> **PROBLEM TO SOLVE**
Would you filter these records and copy every line that has the word "Steiermark"?
==========
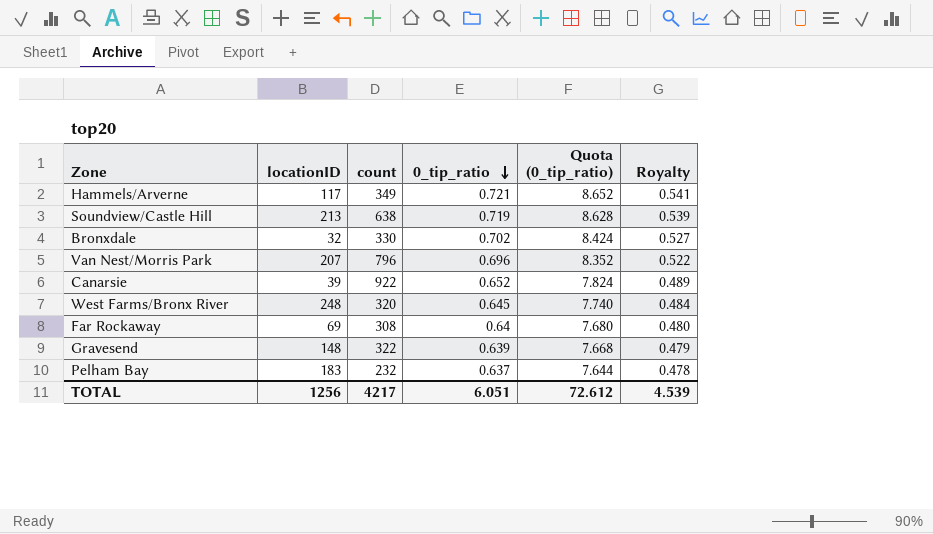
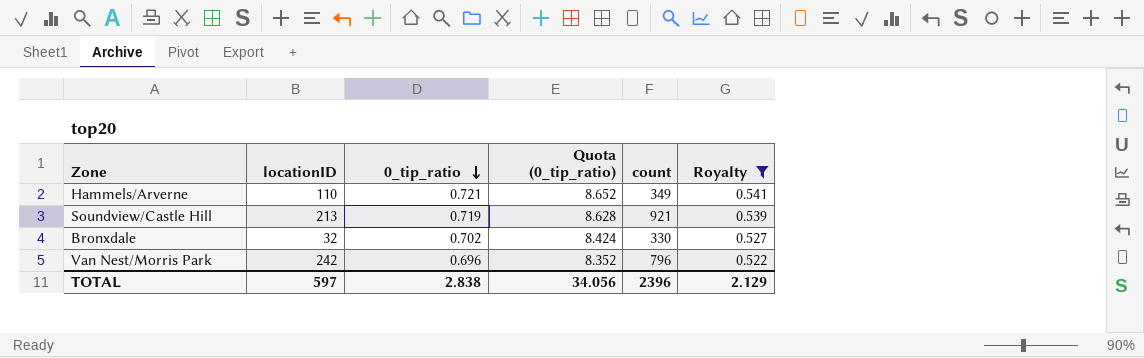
filter: none -> Royalty >= 0.522
column count | position: 3 -> 5
Hammels/Arverne | locationID: 117 -> 110
Soundview/Castle Hill | count: 638 -> 921
Van Nest/Morris Park | locationID: 207 -> 242
TOTAL | locationID: 1256 -> 597
TOTAL | 0_tip_ratio: 6.051 -> 2.838
TOTAL | Quota (0_tip_ratio): 72.612 -> 34.056
TOTAL | count: 4217 -> 2396
TOTAL | Royalty: 4.539 -> 2.129

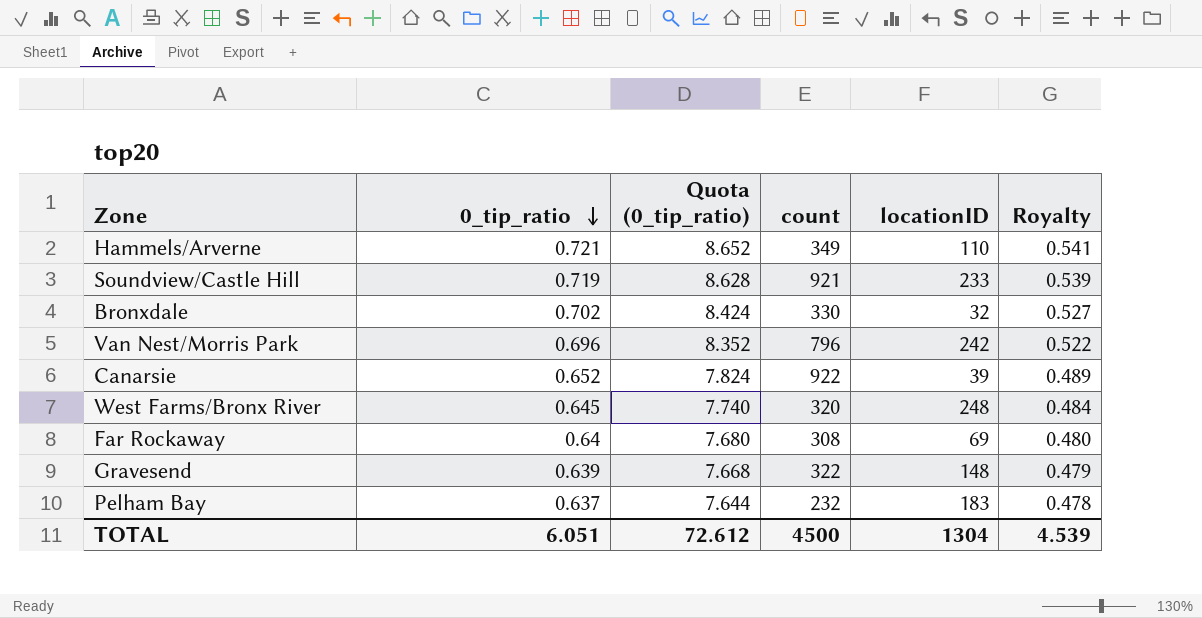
filter: Royalty >= 0.522 -> none
column locationID | position: 2 -> 5
Soundview/Castle Hill | locationID: 213 -> 233
TOTAL | 0_tip_ratio: 2.838 -> 6.051
TOTAL | Quota (0_tip_ratio): 34.056 -> 72.612
TOTAL | count: 2396 -> 4500
TOTAL | locationID: 597 -> 1304
TOTAL | Royalty: 2.129 -> 4.539

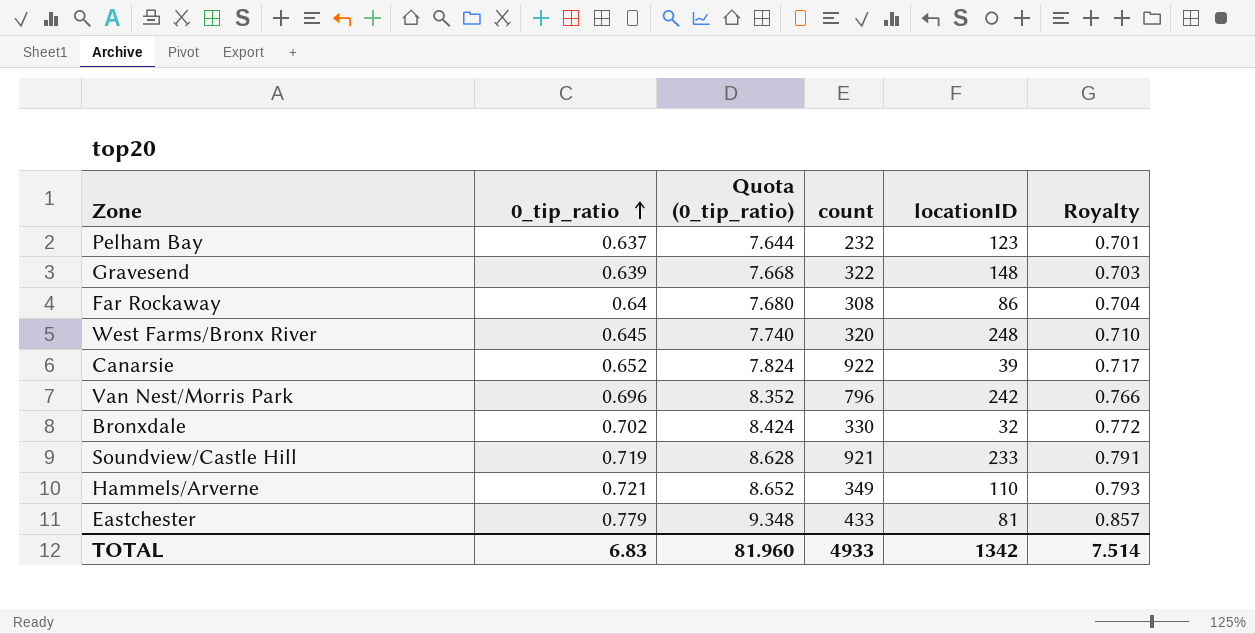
row order: 0_tip_ratio descending -> 0_tip_ratio ascending
column Royalty | formula: [0_tip_ratio] * 0.75 -> [0_tip_ratio] * 1.1
Pelham Bay | locationID: 183 -> 123
Far Rockaway | locationID: 69 -> 86
row Eastchester: none -> 0.779 | 9.348 | 433 | 81 | 0.857
TOTAL | 0_tip_ratio: 6.051 -> 6.83
TOTAL | Quota (0_tip_ratio): 72.612 -> 81.960
TOTAL | count: 4500 -> 4933
TOTAL | locationID: 1304 -> 1342
TOTAL | Royalty: 4.539 -> 7.514

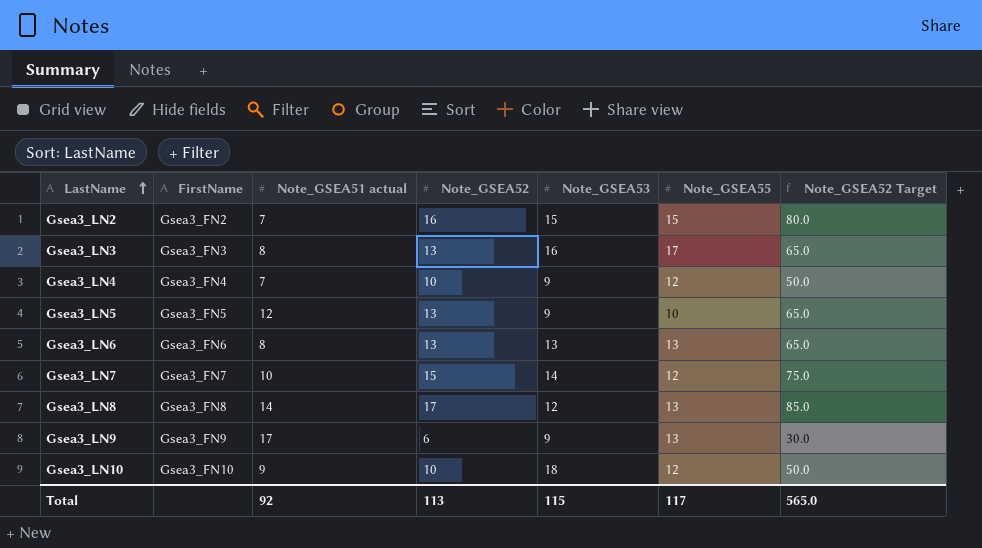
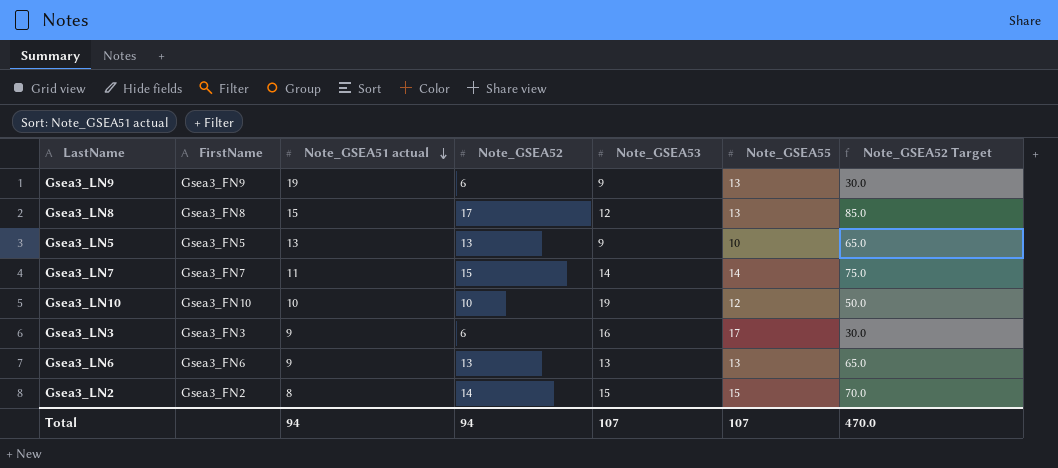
row order: LastName ascending -> Note_GSEA51 actual descending
row Gsea3_LN4: Gsea3_FN4 | 7 | 10 | 9 | 12 | 50.0 -> none
Gsea3_LN9 | Note_GSEA51 actual: 17 -> 19
Gsea3_LN8 | Note_GSEA51 actual: 14 -> 15
Gsea3_LN5 | Note_GSEA51 actual: 12 -> 13
Gsea3_LN7 | Note_GSEA51 actual: 10 -> 11
Gsea3_LN7 | Note_GSEA55: 12 -> 14
Gsea3_LN10 | Note_GSEA51 actual: 9 -> 10
Gsea3_LN10 | Note_GSEA53: 18 -> 19
Gsea3_LN3 | Note_GSEA51 actual: 8 -> 9
Gsea3_LN3 | Note_GSEA52: 13 -> 6
Gsea3_LN3 | Note_GSEA52 Target: 65.0 -> 30.0
Gsea3_LN6 | Note_GSEA51 actual: 8 -> 9
Gsea3_LN2 | Note_GSEA51 actual: 7 -> 8
Gsea3_LN2 | Note_GSEA52: 16 -> 14
Gsea3_LN2 | Note_GSEA52 Target: 80.0 -> 70.0
Total | Note_GSEA51 actual: 92 -> 94
Total | Note_GSEA52: 113 -> 94
Total | Note_GSEA53: 115 -> 107
Total | Note_GSEA55: 117 -> 107
Total | Note_GSEA52 Target: 565.0 -> 470.0

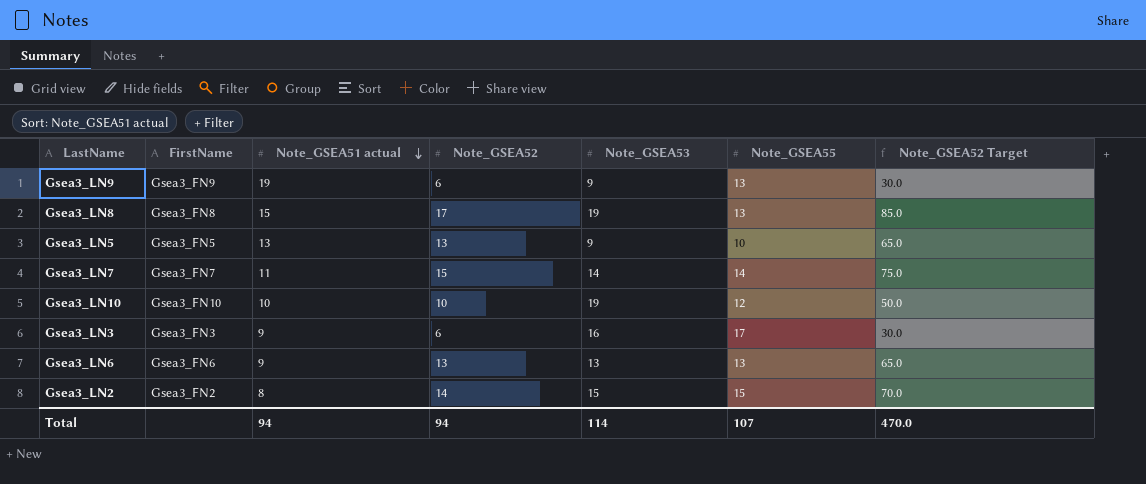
Gsea3_LN8 | Note_GSEA53: 12 -> 19
Total | Note_GSEA53: 107 -> 114

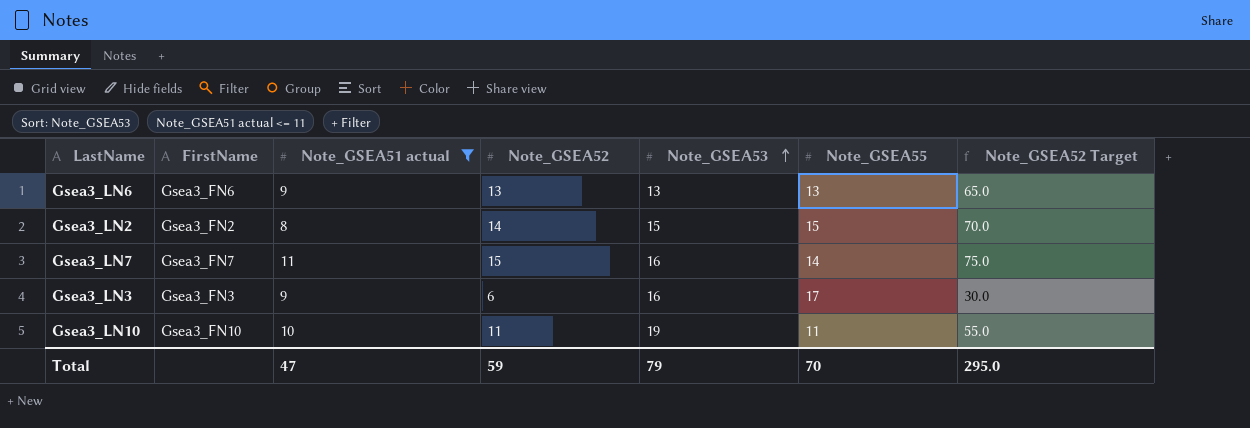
filter: none -> Note_GSEA51 actual <= 11
row order: Note_GSEA51 actual descending -> Note_GSEA53 ascending
Gsea3_LN7 | Note_GSEA53: 14 -> 16
Gsea3_LN10 | Note_GSEA52: 10 -> 11
Gsea3_LN10 | Note_GSEA55: 12 -> 11
Gsea3_LN10 | Note_GSEA52 Target: 50.0 -> 55.0
Total | Note_GSEA51 actual: 94 -> 47
Total | Note_GSEA52: 94 -> 59
Total | Note_GSEA53: 114 -> 79
Total | Note_GSEA55: 107 -> 70
Total | Note_GSEA52 Target: 470.0 -> 295.0

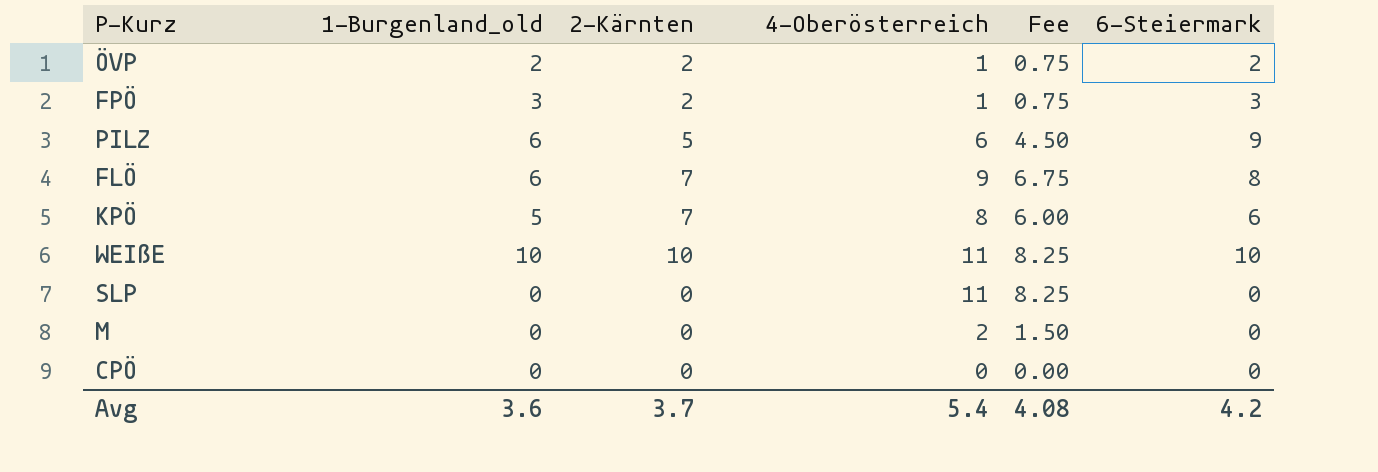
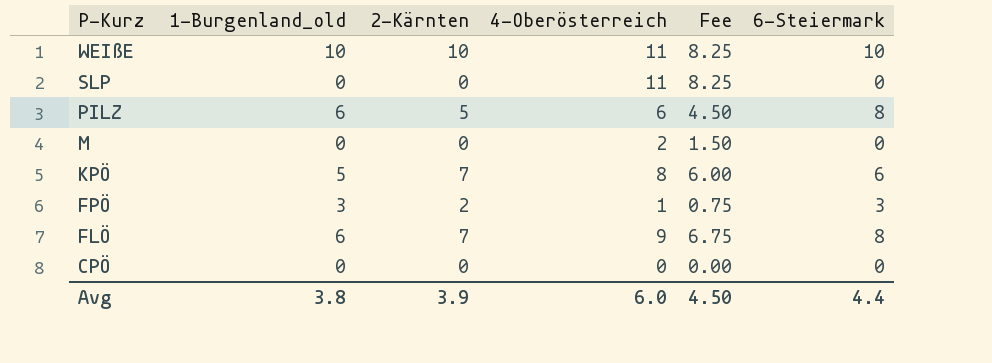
row order: none -> P-Kurz descending
row ÖVP: 2 | 2 | 1 | 0.75 | 2 -> none
PILZ | 6-Steiermark: 9 -> 8
Avg | 1-Burgenland_old: 3.6 -> 3.8
Avg | 2-Kärnten: 3.7 -> 3.9
Avg | 4-Oberösterreich: 5.4 -> 6.0
Avg | Fee: 4.08 -> 4.50
Avg | 6-Steiermark: 4.2 -> 4.4

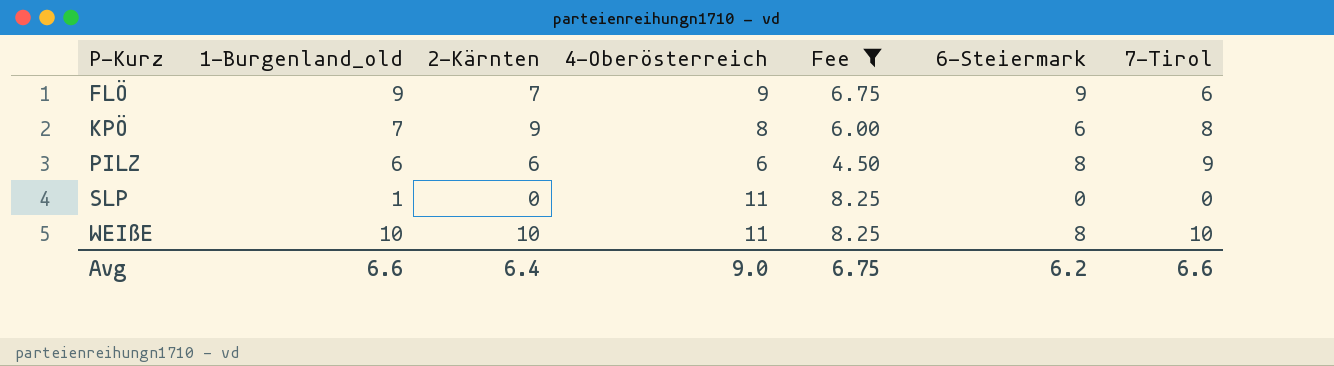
filter: none -> Fee >= 4.50
row order: P-Kurz descending -> P-Kurz ascending
column 7-Tirol | position: none -> 7
FLÖ | 1-Burgenland_old: 6 -> 9
FLÖ | 6-Steiermark: 8 -> 9
KPÖ | 1-Burgenland_old: 5 -> 7
KPÖ | 2-Kärnten: 7 -> 9
PILZ | 2-Kärnten: 5 -> 6
SLP | 1-Burgenland_old: 0 -> 1
WEIßE | 6-Steiermark: 10 -> 8
Avg | 1-Burgenland_old: 3.8 -> 6.6
Avg | 2-Kärnten: 3.9 -> 6.4
Avg | 4-Oberösterreich: 6.0 -> 9.0
Avg | Fee: 4.50 -> 6.75
Avg | 6-Steiermark: 4.4 -> 6.2

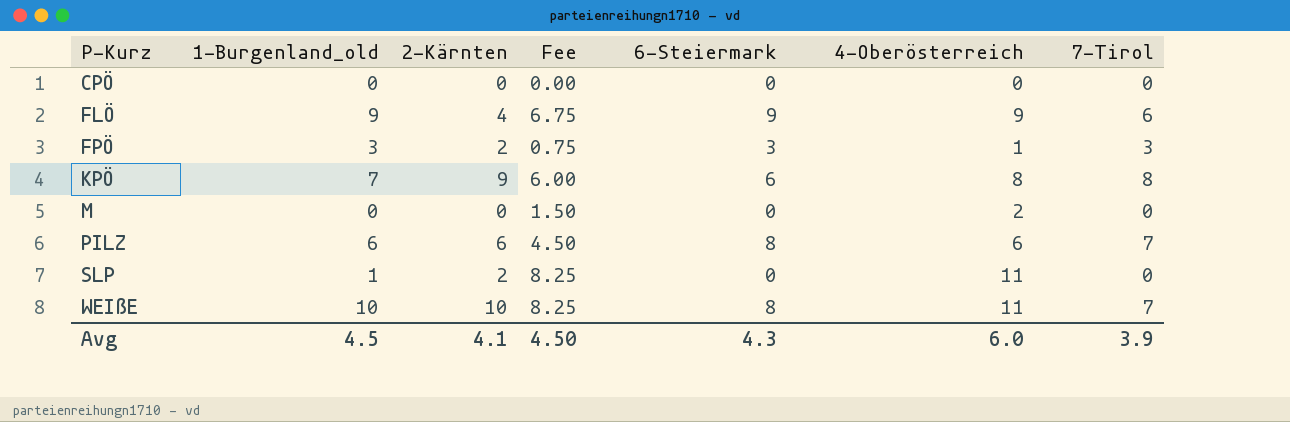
filter: Fee >= 4.50 -> none
column 4-Oberösterreich | position: 4 -> 6
FLÖ | 2-Kärnten: 7 -> 4
PILZ | 7-Tirol: 9 -> 7
SLP | 2-Kärnten: 0 -> 2
WEIßE | 7-Tirol: 10 -> 7
Avg | 1-Burgenland_old: 6.6 -> 4.5
Avg | 2-Kärnten: 6.4 -> 4.1
Avg | Fee: 6.75 -> 4.50
Avg | 6-Steiermark: 6.2 -> 4.3
Avg | 4-Oberösterreich: 9.0 -> 6.0
Avg | 7-Tirol: 6.6 -> 3.9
==========
> **WRITTEN ANSWER**
PILZ | 6-Steiermark: 9 -> 8
Avg | 6-Steiermark: 4.2 -> 4.4
FLÖ | 6-Steiermark: 8 -> 9
WEIßE | 6-Steiermark: 10 -> 8
Avg | 6-Steiermark: 4.4 -> 6.2
Avg | 6-Steiermark: 6.2 -> 4.3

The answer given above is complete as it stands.